Task goal
Below are some entries. Copy each line in them that holds "shadow".

Material shown
· · · · · · ·

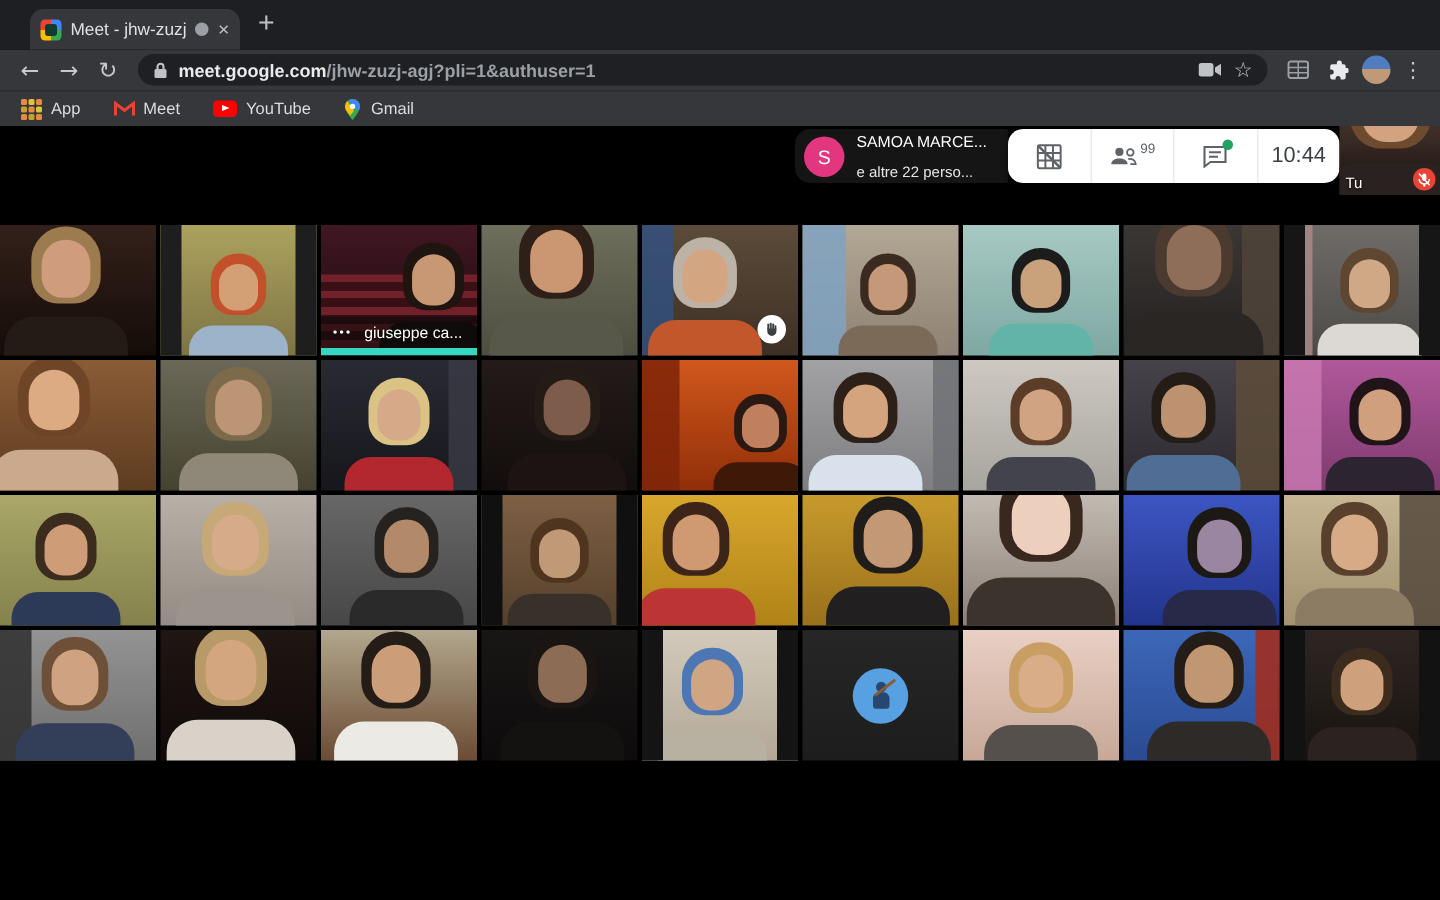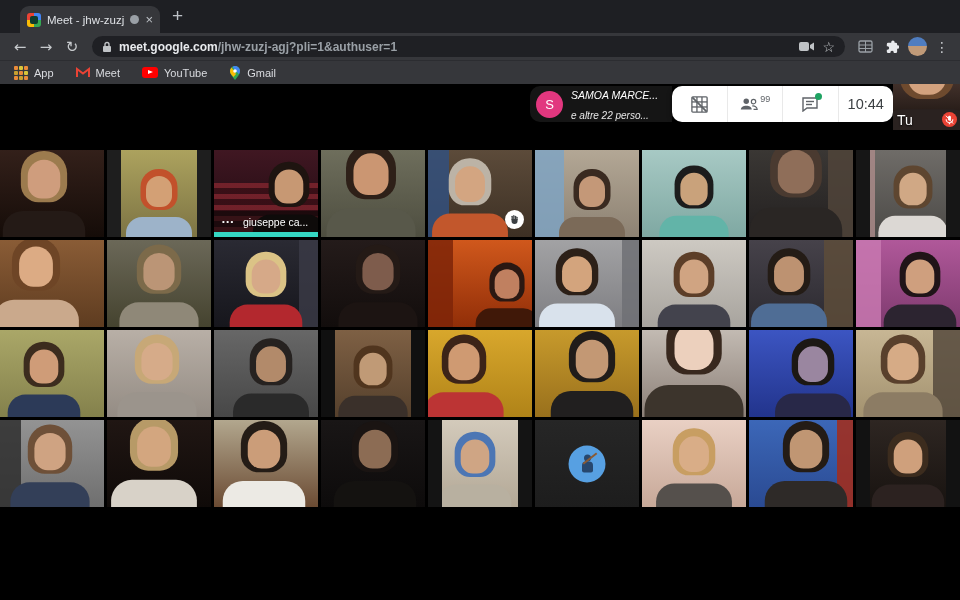--- a/index.html
+++ b/index.html
@@ -35,33 +35,33 @@
   .bm-label{font-size:11px;color:#dadce0;}
   .appgrid{display:grid;grid-template-columns:repeat(3,4px);grid-auto-rows:4px;gap:1px;}
   .appgrid i{border-radius:1px;}
   .yt{width:16px;height:11px;background:#f00;border-radius:3px;position:relative;}
   .yt::after{content:"";position:absolute;left:6px;top:3px;border-left:5px solid #fff;border-top:2.8px solid transparent;border-bottom:2.8px solid transparent;}
 
   
   .meet{position:relative;height:516px;background:#000;overflow:hidden;}
   .presence{position:absolute;left:530px;top:2px;width:142px;height:36px;background:#151515;border-radius:10px 0 0 10px;display:flex;align-items:center;gap:8px;padding:0 6px;box-sizing:border-box;}
   .avatar-s{width:27px;height:27px;border-radius:50%;color:#fff;font-size:13px;display:flex;align-items:center;justify-content:center;flex:none;}
-  .presence-text{line-height:1.25;min-width:0;font-style:italic;}
+  .presence-text{line-height:1.25;min-width:0;}
   .presence-name{font-size:10.5px;color:#fff;white-space:nowrap;}
   .presence-others{font-size:10px;color:#e6e6e6;white-space:nowrap;}
   .pill{position:absolute;left:672px;top:2px;width:221px;height:36px;background:#fff;border-radius:10px;display:flex;box-shadow:0 1px 5px rgba(0,0,0,.55);}
   .pill .sect{flex:1;display:flex;align-items:center;justify-content:center;position:relative;}
   .pill .sect + .sect{border-left:1px solid #e9e9e9;}
   .pcount{font-size:9px;color:#5f6368;position:relative;top:-5px;margin-left:1px;}
   .chatwrap{position:relative;display:flex;}
   .chatdot{position:absolute;right:-3px;top:-3px;width:7px;height:7px;border-radius:50%;}
   .clock{font-size:14.5px;color:#3c4043;}
   .selfview{position:absolute;right:0;top:0;width:67px;height:46px;background:linear-gradient(180deg,#41302a,#16100d);overflow:hidden;}
   .selfview .pw{bottom:-14px;}
-  .tu{position:absolute;left:4px;bottom:2px;font-size:14px;color:#fff;text-shadow:0 1px 2px #000;}
+  .tu{position:absolute;left:4px;bottom:2px;font-size:10px;color:#fff;text-shadow:0 1px 2px #000;}
   .micoff{position:absolute;right:3px;bottom:3px;width:15px;height:15px;border-radius:50%;display:flex;align-items:center;justify-content:center;}
 
   
   .video-grid{position:absolute;top:66px;left:0;width:960px;display:grid;grid-template-columns:repeat(9,1fr);grid-auto-rows:87px;gap:3px;}
   .tile{position:relative;overflow:hidden;}
   .edge{position:absolute;top:0;bottom:0;opacity:.85;}
   .bar{position:absolute;top:0;bottom:0;width:13%;}
   .pw{position:absolute;bottom:-4px;width:70px;height:72px;transform-origin:bottom center;}
   .pw i{display:block;position:absolute;}
   .hr{left:50%;top:0;transform:translateX(-50%);width:37px;height:41px;border-radius:18px 18px 14px 14px;}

· · · · · · ·

Exercise output
   .pill{position:absolute;left:672px;top:2px;width:221px;height:36px;background:#fff;border-radius:10px;display:flex;box-shadow:0 1px 5px rgba(0,0,0,.55);}
-  .tu{position:absolute;left:4px;bottom:2px;font-size:14px;color:#fff;text-shadow:0 1px 2px #000;}
+  .tu{position:absolute;left:4px;bottom:2px;font-size:10px;color:#fff;text-shadow:0 1px 2px #000;}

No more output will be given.